On 30th September 2020, CL:AIRE (the industry body for the land contamination & remediation sector) published new professional guidance for “Comparing Soil Contamination Data with a Critical Concentration“. The 46-page document advises how to use statistics when assessing land contamination and whether it is safe for development. I was the lead author of the guidance and I spent 4 years working with CL:AIRE’s steering committee on what the guidance should cover. The 4 years were bookended by two statements published by the ASA (American Statistical Association) on the use & misuse of P-Values in 2016 & 2019 and in writing this guidance I felt was I an ambassador for turning those statements into something that could used by non-statisticians to make real life decisions that have an impact on us all.
I will be making a number of presentations about this guidance in the future and where possible I will include links to those presentations here as well.
- My presentation to the SILC conference on 8th March 2020 with the subtitle “What’s changed in the guidance and why“
- My presentation to the SOBRA virtual conference on 2nd December 2020. Clicking on the link takes you to the whole conference and I am the first speaker about 10 mins in. The talk lasts about 40 mins. My thanks to the Society of Brownfield Risk Assessment and the other presenters for allowing me to share this link.
- My presentation to the SCLF AGM on 1oth December 2020 – This was a longer presentation than what I presented to SOBRA. My thanks to the Scottish Contaminated Land Forum for allowing me to share this Youtube link. The presentation starts 2m30s in.
My approach to writing the new guidance
In the late 90s, I bought a house in Reading which was a new development built on a former industrial estate. I received a survey report which summarised the tests made on the soil in my garden and how much risk it presented to potential occupants and the wider environment. My brother, who was a laboratory scientist at the time, remarked I could mine my garden for metals and suggested I shouldn’t grow fruit and vegetables in the garden. I had no interest in doing so but it was my first contact with the land contamination industry.
This industry surveys land to ensure a site is suitable for its new use and to prevent unacceptable risks from contamination. Planning officers decide if the appropriate processes and decisions on surveys and analysis have been undertaken by industry practitioners and the right decisions have been made. Practitioners working in the land contamination industry are a mixture of scientists and engineers and whilst many will have received basic training in statistics, they are not experts in statistical inference hence the need for professional guidance in statistics.

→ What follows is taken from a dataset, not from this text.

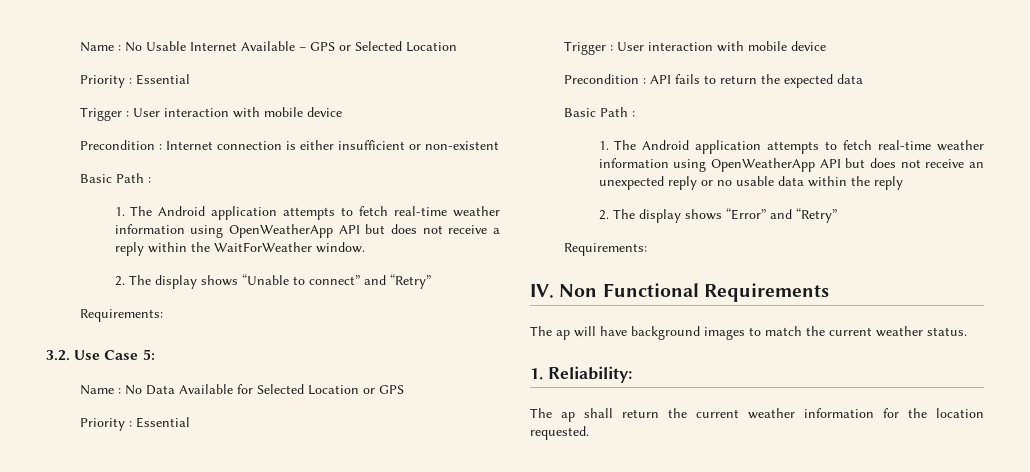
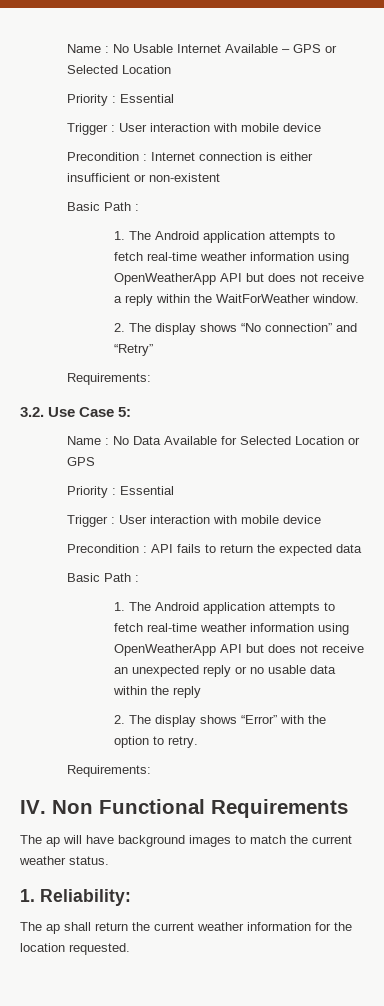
- 2. The display shows “Unable to connect” and “Retry”
+ 2. The display shows “No connection” and “Retry”
- 2. The display shows “Error” and “Retry”
+ 2. The display shows “Error” with the option to retry.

Whilst writing the new guidance, I realised that the concluding paragraph from the 2016 ASA statement perfectly captured what I wanted the guidance to convey and I reproduce it here broken down as 6 bullet points –
“Good statistical practice, as an essential component of good scientific practice, emphasizes …
- … principles of good study design and conduct,
- … a variety of numerical and graphical summaries of data,
- … understanding of the phenomenon under study,
- … interpretation of results in context,
- … complete reporting and
- … proper logical and quantitative understanding of what data summaries mean.
… No single index should substitute for scientific reasoning.”
I wished I had fully realised the importance of this paragraph at the beginning of the project as I could have then recommended the guidance was laid out in this fashion. For reasons that were perfectly understandable at the time given the wishes of the steering committee, the draft guidance followed a different layout but during the revision process, I tried to steer the layout back to the ASA layout with the result the final version ended up somewhere in between. However, I did add Appendix A1 to the final version where I explicitly made the link between what was written and the ASA statement.
When taking a sample for the purpose of making decisions, the first thing a statistician wants to know is what is the population that has to be sampled and what the criteria for making decisions are. In the land contamination industry, this is delivered by something called the Conceptual Site Model (CSM) where a competent practitioner pulls together all that is already known about the site and combines that knowledge with his or her understanding of how contaminants behave in soil & groundwater and what are the potential risks to humans and the wider environment. The final result is a model of the site called the CSM. He or she then uses the CSM to break the site down into 3 parts –
- Areas that can be suitable for use and safe for development.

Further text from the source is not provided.